Para o concurso do novo Terminal de Cruzeiros de Lisboa, desenhou-se um projecto que dá a conhecer o código genético da cidade ribeirinha.

Para o concurso do novo Terminal de Cruzeiros de Lisboa, desenhou-se um projecto que dá a conhecer o código genético da cidade ribeirinha. São valorizados três valores fundamentais: AL hamma, o terrapleno portuário e a morfologia urbana. Lisboa tem aqui uma oportunidade irrepetível e a recuperação ambiental proporciona uma solução inovadora. O projecto privilegia a interacção entre o território e os grupos sociais, desenhando-se o espaço físico a partir do espaço social. Os diferentes níveis definem lugares que convidam à permanência e estão organizados à volta da água, em memória das fontes de água quente (Al hamma).
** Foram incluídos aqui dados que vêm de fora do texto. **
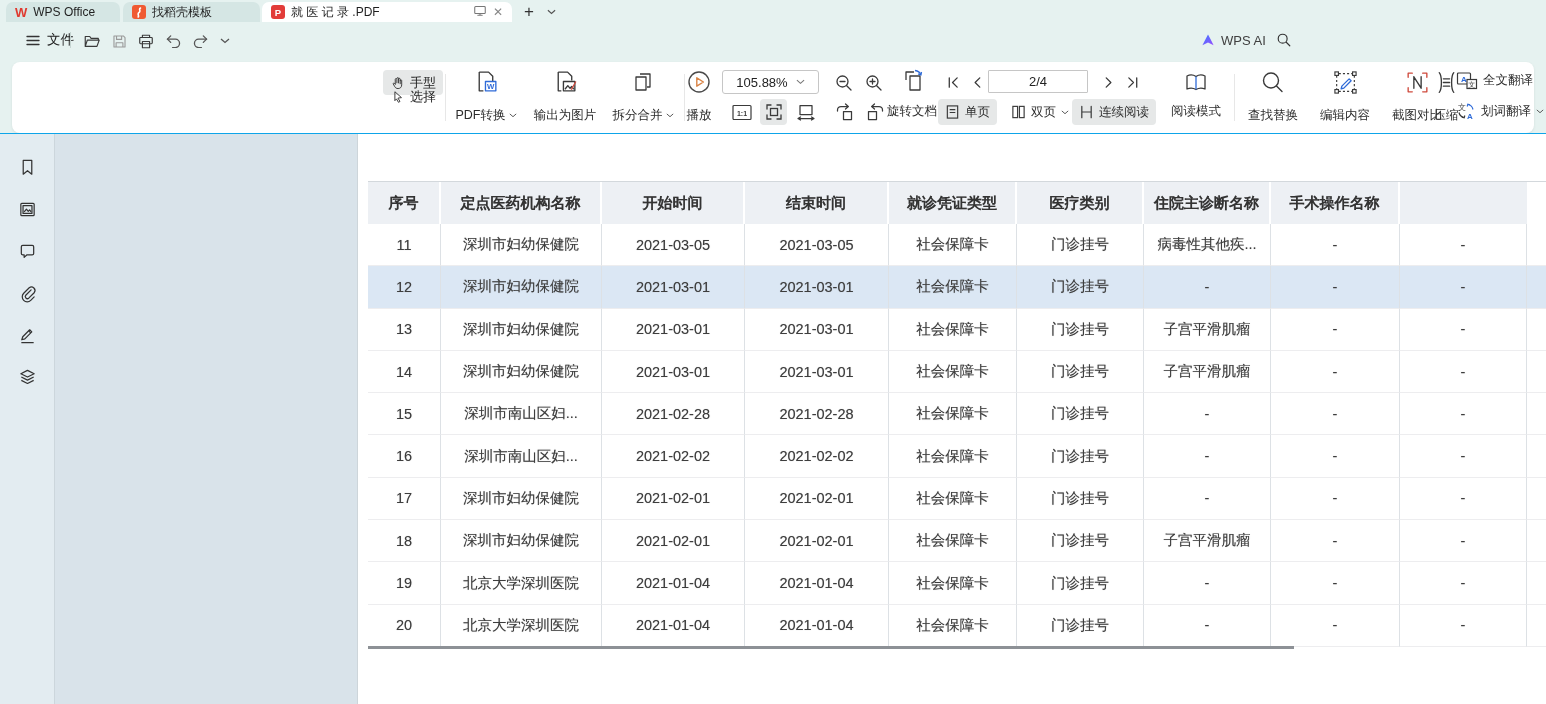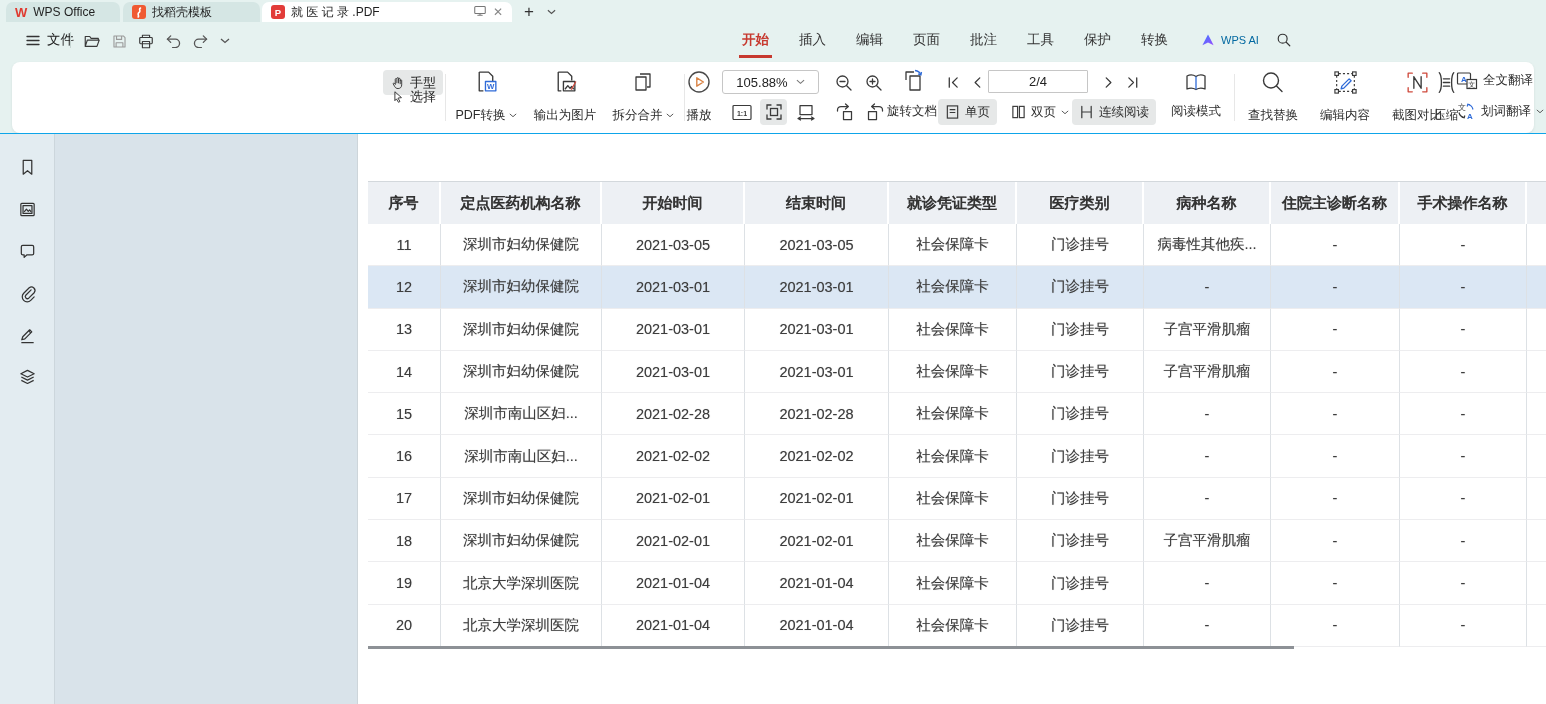"开始" div.menus { html: <div> <span>开始</span> <span>插入</span> <span>编辑</span> <span>页面</span> <span>批注</span> <span>工具</span> <span>保护</span> <span>转换</span> </div> -> none }
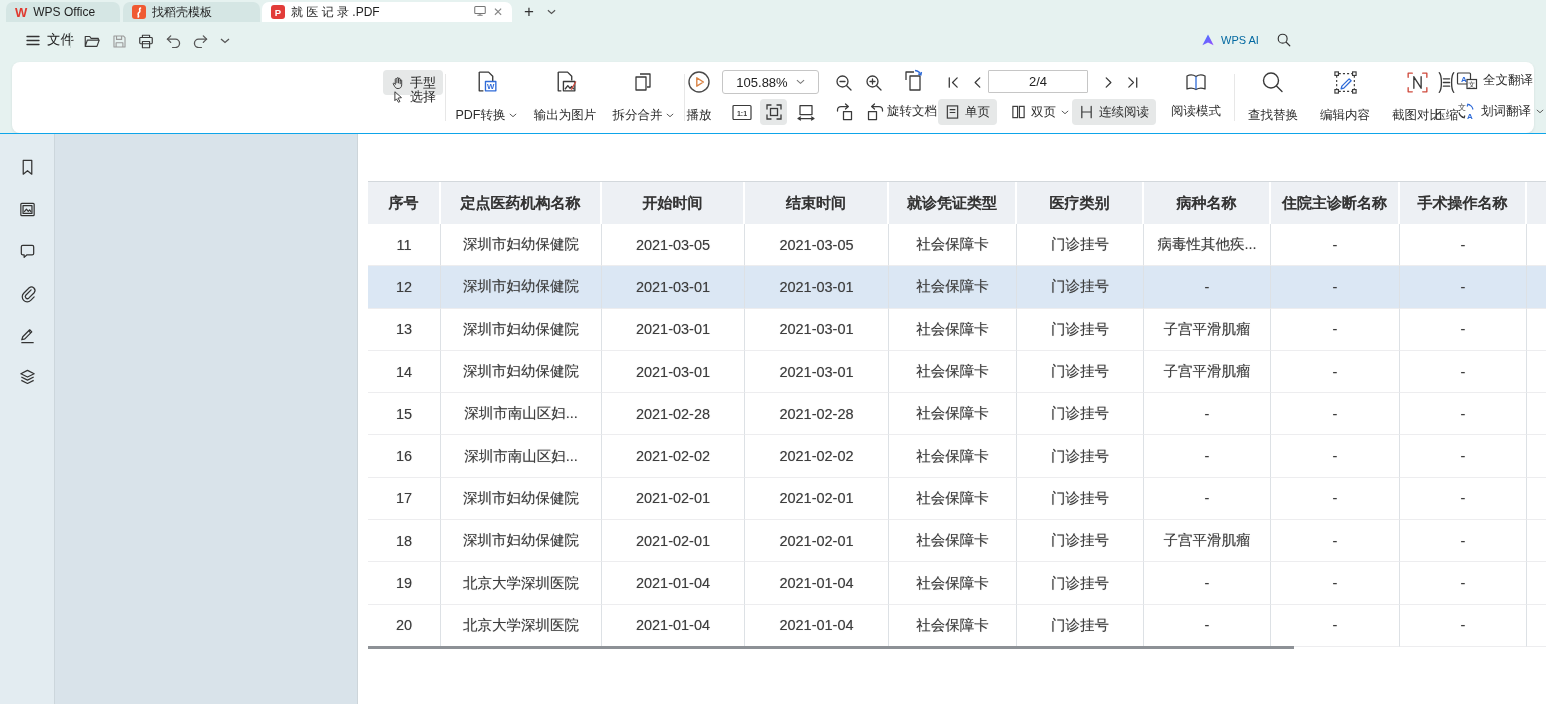"WPS AI" .wpsai { color: #0369a1 -> #404040; font-size: 11px -> 13px }
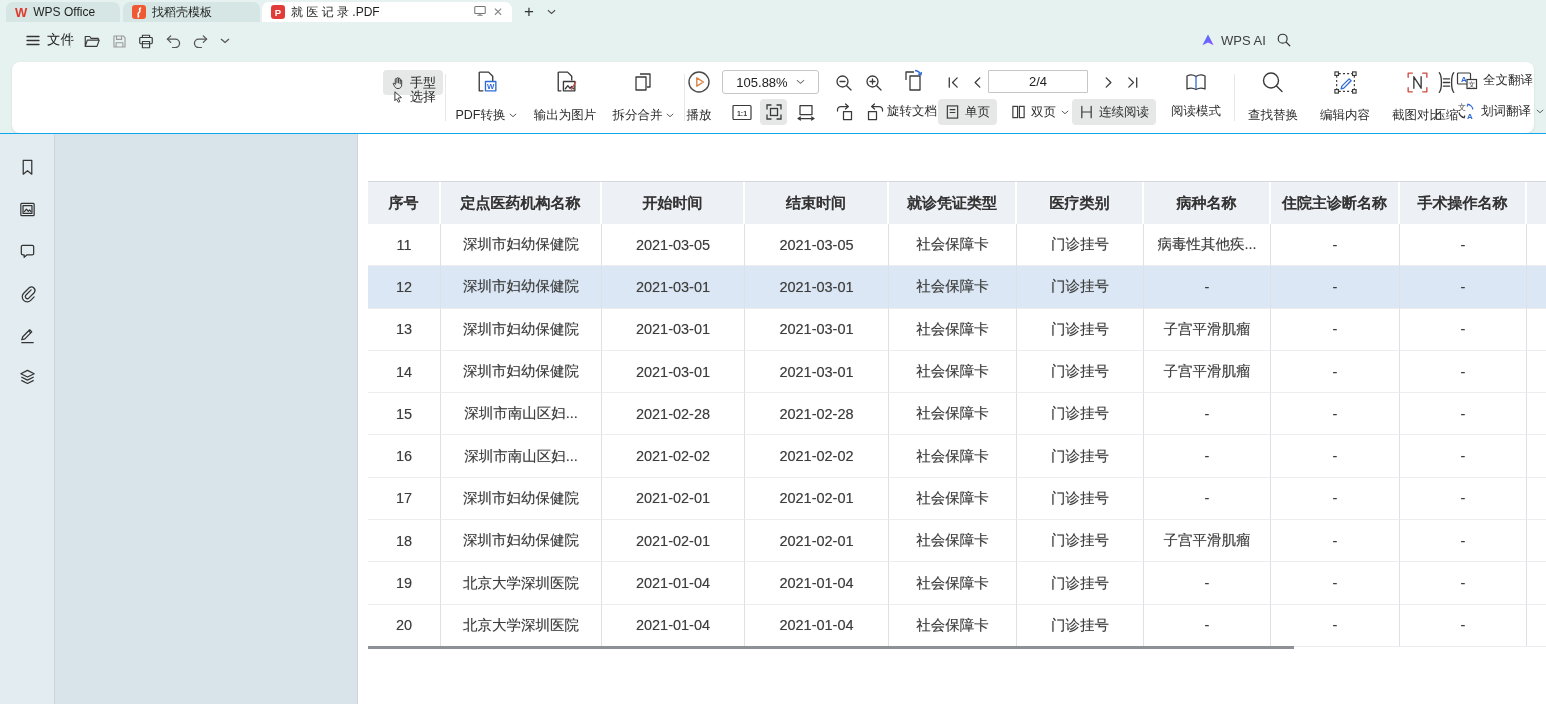"病种名称" div.th { html: <div>病种名称</div> -> none }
Pragmático no sistema construtivo e icónico porque parte do código genético do lugar para desenhar um projecto irrepetível, ao estabelecer relações com a identidade do território. A superfície plana característica do aterro portuário, procura valorizar a sua identidade e desenvolver uma proposta baseada na reconfiguração da topografia de forma a encaixar o edifício no território e recuperar o espaço social.